Middlebury College Senior Wins Vermont State Women's Golf Association Championship
She had a seven stroke lead heading into the final round of play at the Vermont State Women's Golf Association Championship, and Chloe Levins was not about to let it slip away.
In fact, the Middlebury College senior captured her first title championship eight shots better than her closest pursuer, defending champion Tiffany Maurycy, winning the championship on Thursday.
Chloe Levins joined VPR's Mitch Wertlieb to talk about the big win.
"It feels great," Levins said.
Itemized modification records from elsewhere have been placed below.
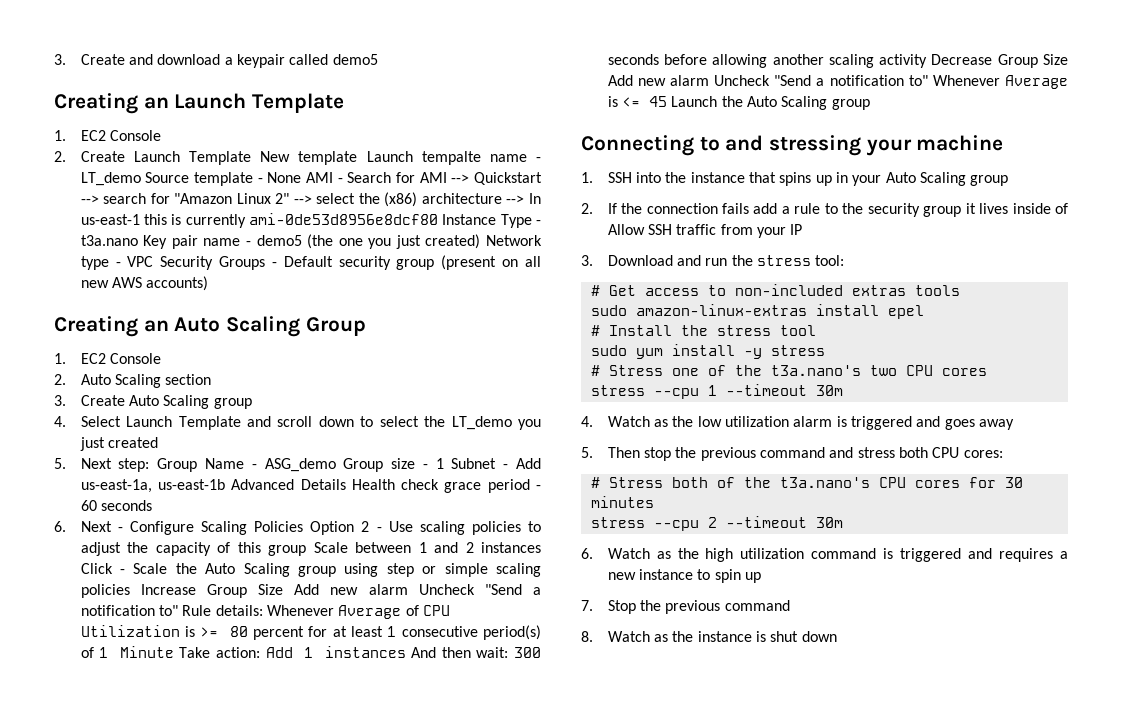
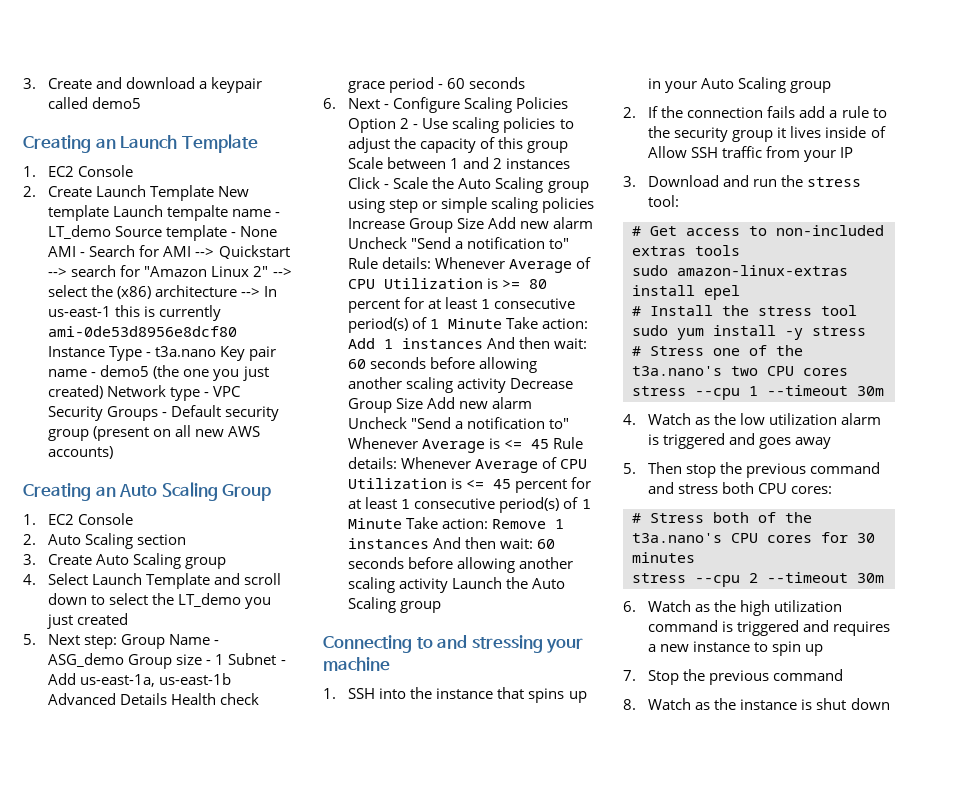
- 300 seconds before allowing another scaling activity Decrease Group Size Add new alarm Uncheck "Send a notification to" Whenever Average is <= 45 Launch the Auto Scaling group
+ 60 seconds before allowing another scaling activity Decrease Group Size Add new alarm Uncheck "Send a notification to" Whenever Average is <= 45 Rule details: Whenever Average of CPU Utilization is <= 45 percent for at least 1 consecutive period(s) of 1 Minute Take action: Remove 1 instances And then wait: 60 seconds before allowing another scaling activity Launch the Auto Scaling group

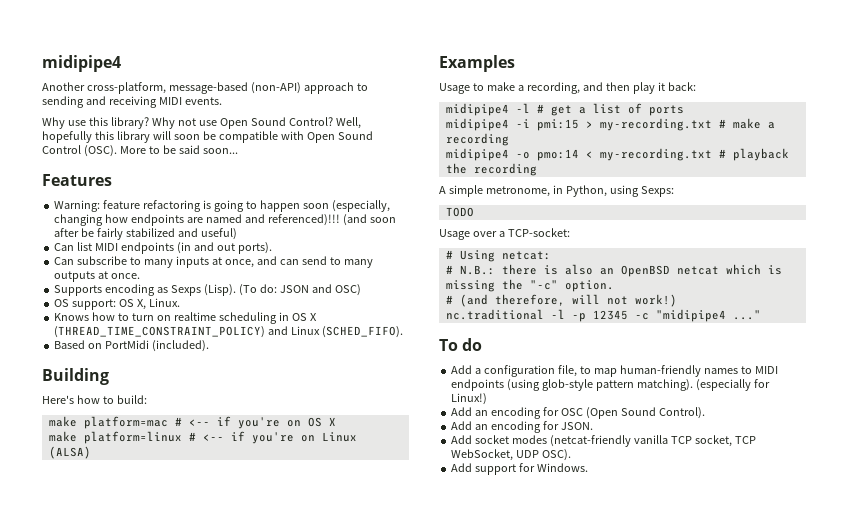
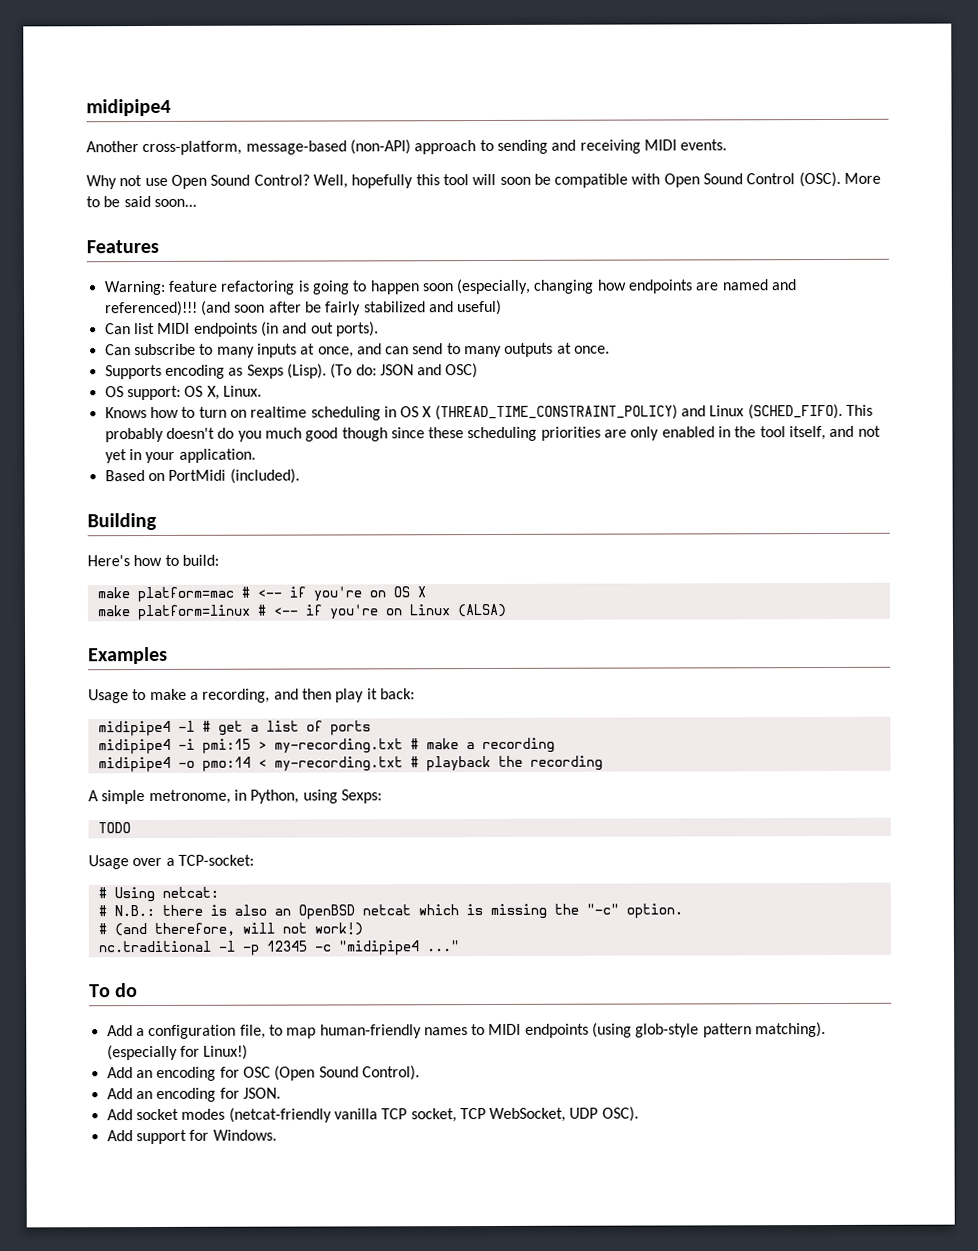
- Why use this library? Why not use Open Sound Control?
+ Why not use Open Sound Control?
- Well, hopefully this library will soon be compatible with Open Sound Control (OSC).
+ Well, hopefully this tool will soon be compatible with Open Sound Control (OSC).
+ This probably doesn't do you much good though since these scheduling priorities are only enabled in the tool itself, and not yet in your application.

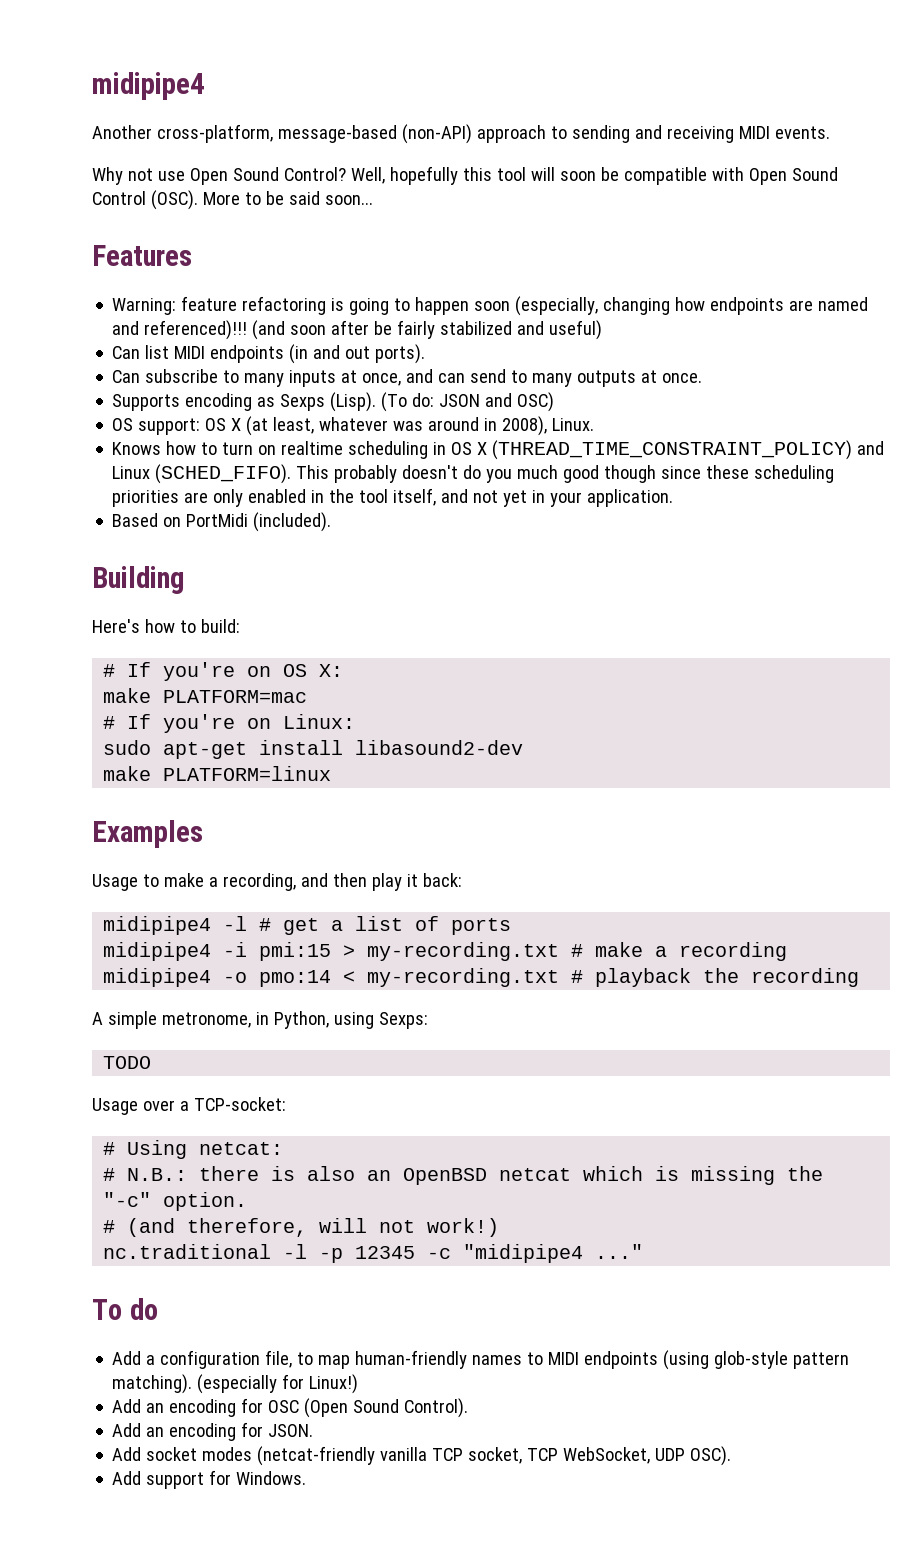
- OS support: OS X, Linux.
+ OS support: OS X (at least, whatever was around in 2008), Linux.
- make platform=mac # <-- if you're on OS X
- make platform=linux # <-- if you're on Linux (ALSA)
+ # If you're on OS X:
+ make PLATFORM=mac
+ # If you're on Linux:
+ sudo apt-get install libasound2-dev
+ make PLATFORM=linux

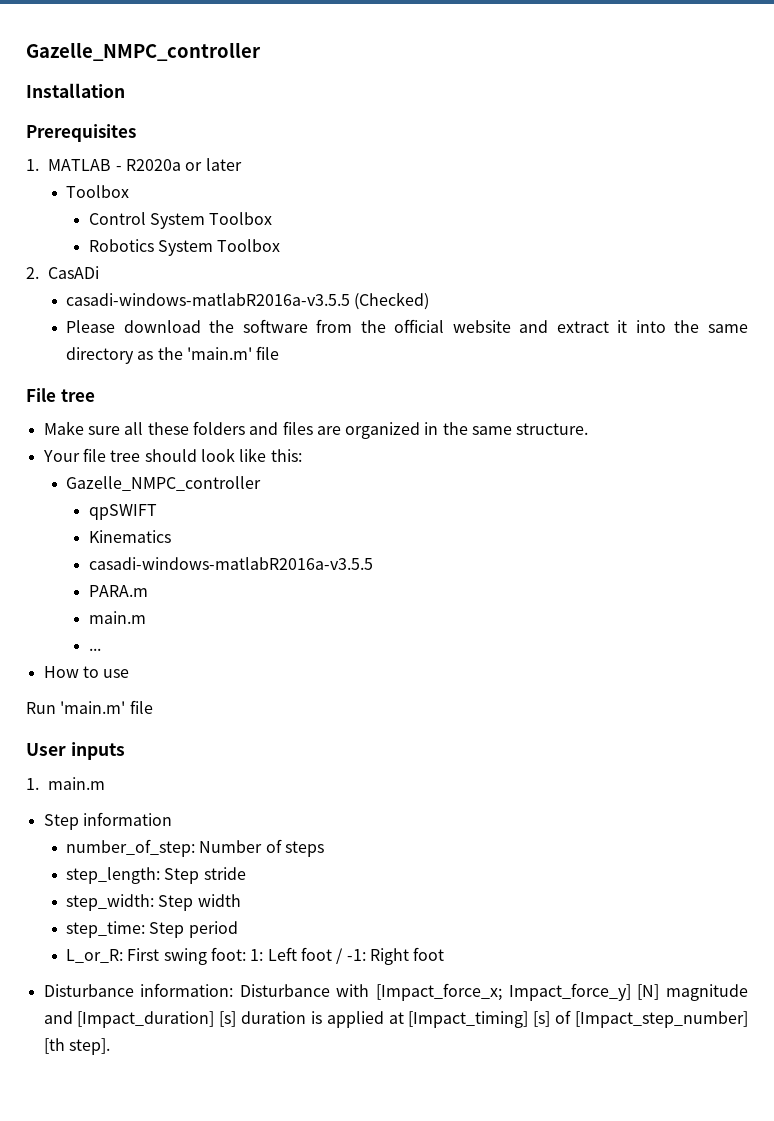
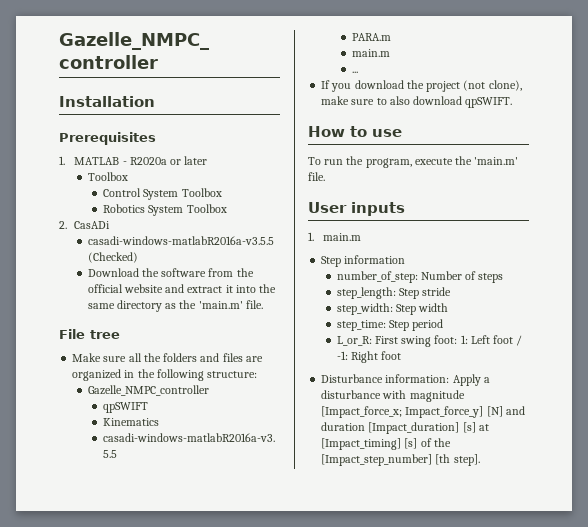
- Please download the software from the official website and extract it into the same directory as the 'main.m' file
+ Download the software from the official website and extract it into the same directory as the 'main.m' file.
- Make sure all these folders and files are organized in the same structure.
- Your file tree should look like this:
+ Make sure all the folders and files are organized in the following structure:
+ If you download the project (not clone), make sure to also download qpSWIFT.
  How to use
- Run 'main.m' file
+ To run the program, execute the 'main.m' file.
- Disturbance information: Disturbance with [Impact_force_x; Impact_force_y] [N] magnitude and [Impact_duration] [s] duration is applied at [Impact_timing] [s] of [Impact_step_number] [th step].
+ Disturbance information: Apply a disturbance with magnitude [Impact_force_x; Impact_force_y] [N] and duration [Impact_duration] [s] at [Impact_timing] [s] of the [Impact_step_number] [th step].

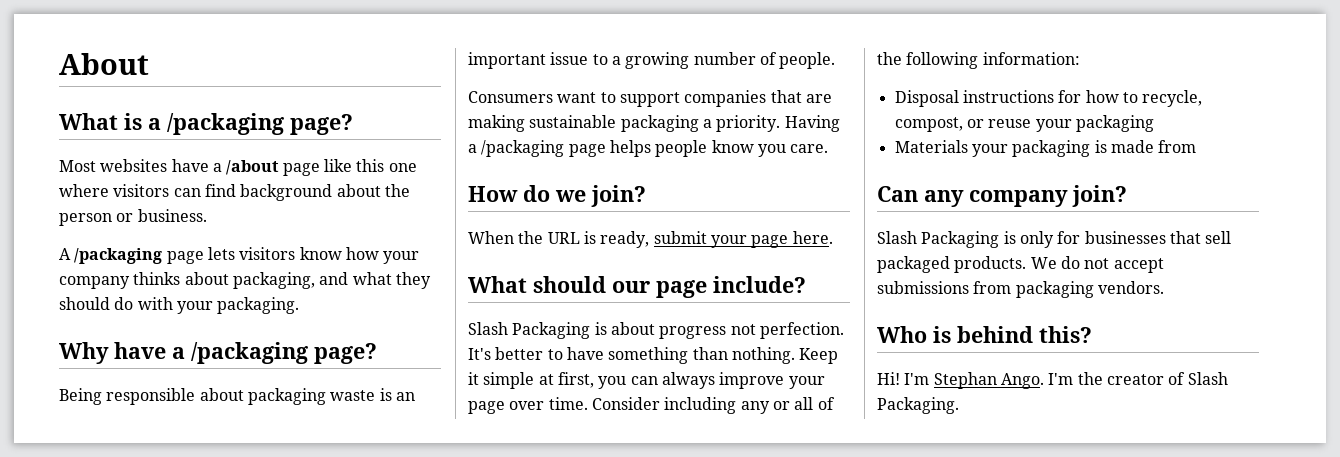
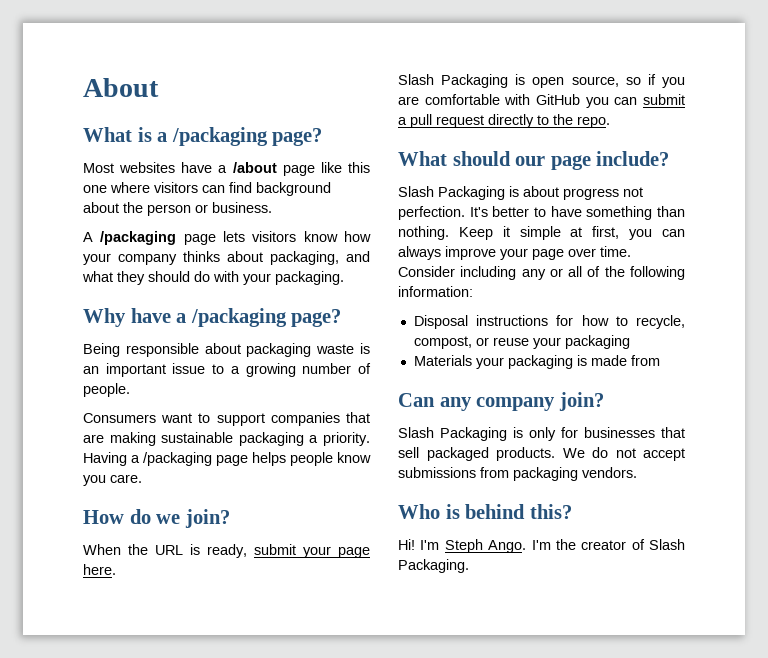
+ Slash Packaging is open source, so if you are comfortable with GitHub you can submit a pull request directly to the repo.
- I'm Stephan Ango.
+ I'm Steph Ango.

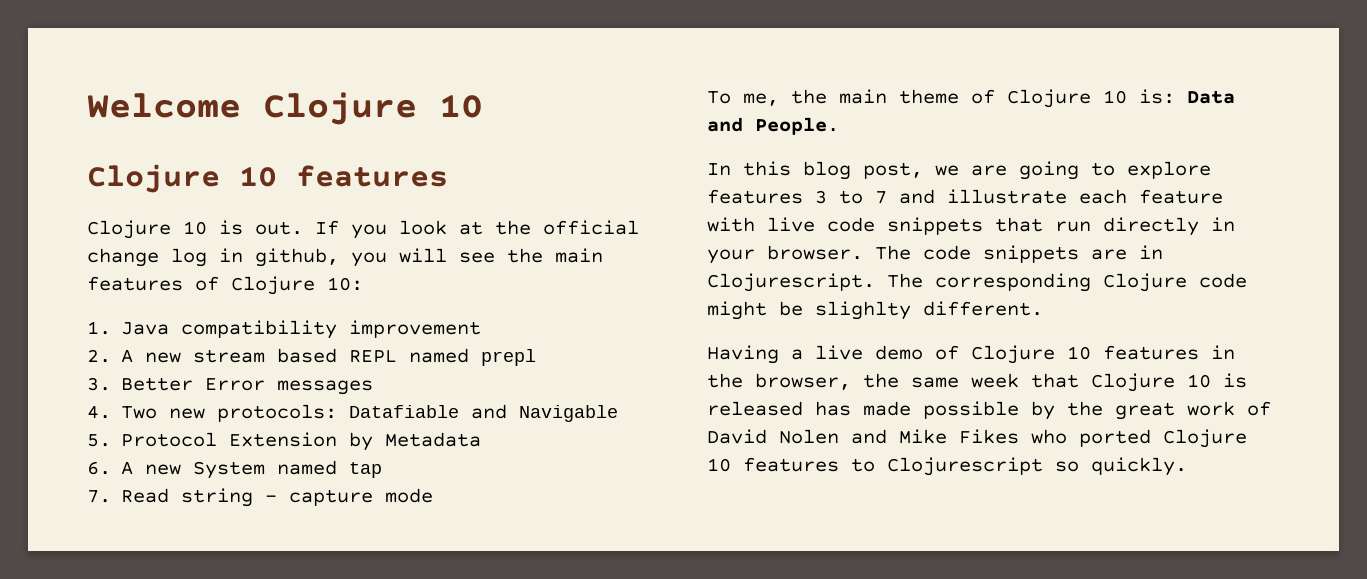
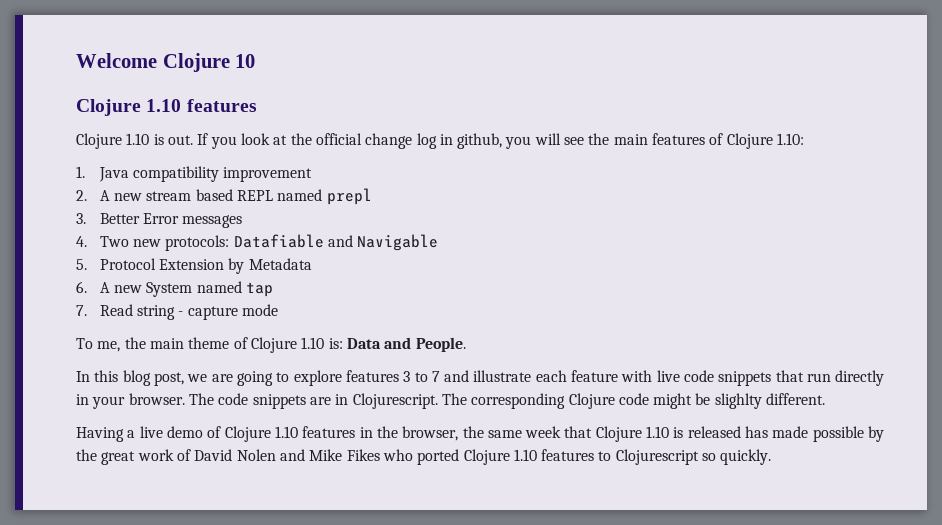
  Welcome Clojure 10
- Clojure 10 features
+ Clojure 1.10 features
- Clojure 10 is out.
+ Clojure 1.10 is out.
- If you look at the official change log in github, you will see the main features of Clojure 10:
+ If you look at the official change log in github, you will see the main features of Clojure 1.10:
- To me, the main theme of Clojure 10 is: Data and People.
+ To me, the main theme of Clojure 1.10 is: Data and People.
- Having a live demo of Clojure 10 features in the browser, the same week that Clojure 10 is released has made possible by the great work of David Nolen and Mike Fikes who ported Clojure 10 features to Clojurescript so quickly.
+ Having a live demo of Clojure 1.10 features in the browser, the same week that Clojure 1.10 is released has made possible by the great work of David Nolen and Mike Fikes who ported Clojure 1.10 features to Clojurescript so quickly.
She added that she was happy to represent Rutland and bring home the first Women's Amateur since 1952.
"The front nine I was a little out of my comfort zone, being too comfortable in the lead," she said. "I like to feel pressure, and then when the lead got to two shots somewhere in the front nine, I felt the pressure again, and that's when I started playing better golf."
It was a challenging, rainy course.
"It was a tough course, it was playing a few shots harder I think, just because of the wetness," Levins said. "Our golf ball didn't roll at all out there."
Despite her big win, Levins saw some room for improvement.
"I'm happy with the way I played," she said. "I wish I would have managed myself and the course a little bit better on the front nine. But to finish even par on the last eleven holes is all you can ask for under the gun."
The 21-year-old competed in the same event five years ago and won second place then. As runner-up in that competition, Levins lost by two shots.
Golf isn't Levins' only sport. She'll compete in the 2019 US National Biathlon Rollerski Championships next week.
"The summer nationals are on roller skis, so it's good simulation for snow skiing," she said. "It's a good way to gauge how your training is going over the summer. And it counts a little bit toward qualification for early World Cups."
She said the races are important but that her primary goal is to have fun and take another chance to compete. Levins also said roller skiing can be scary.
"There are no brakes on these skis and we go up and down hills," she said. "We can get up to 35 kilometers per hour. And we have a rifle on our backs."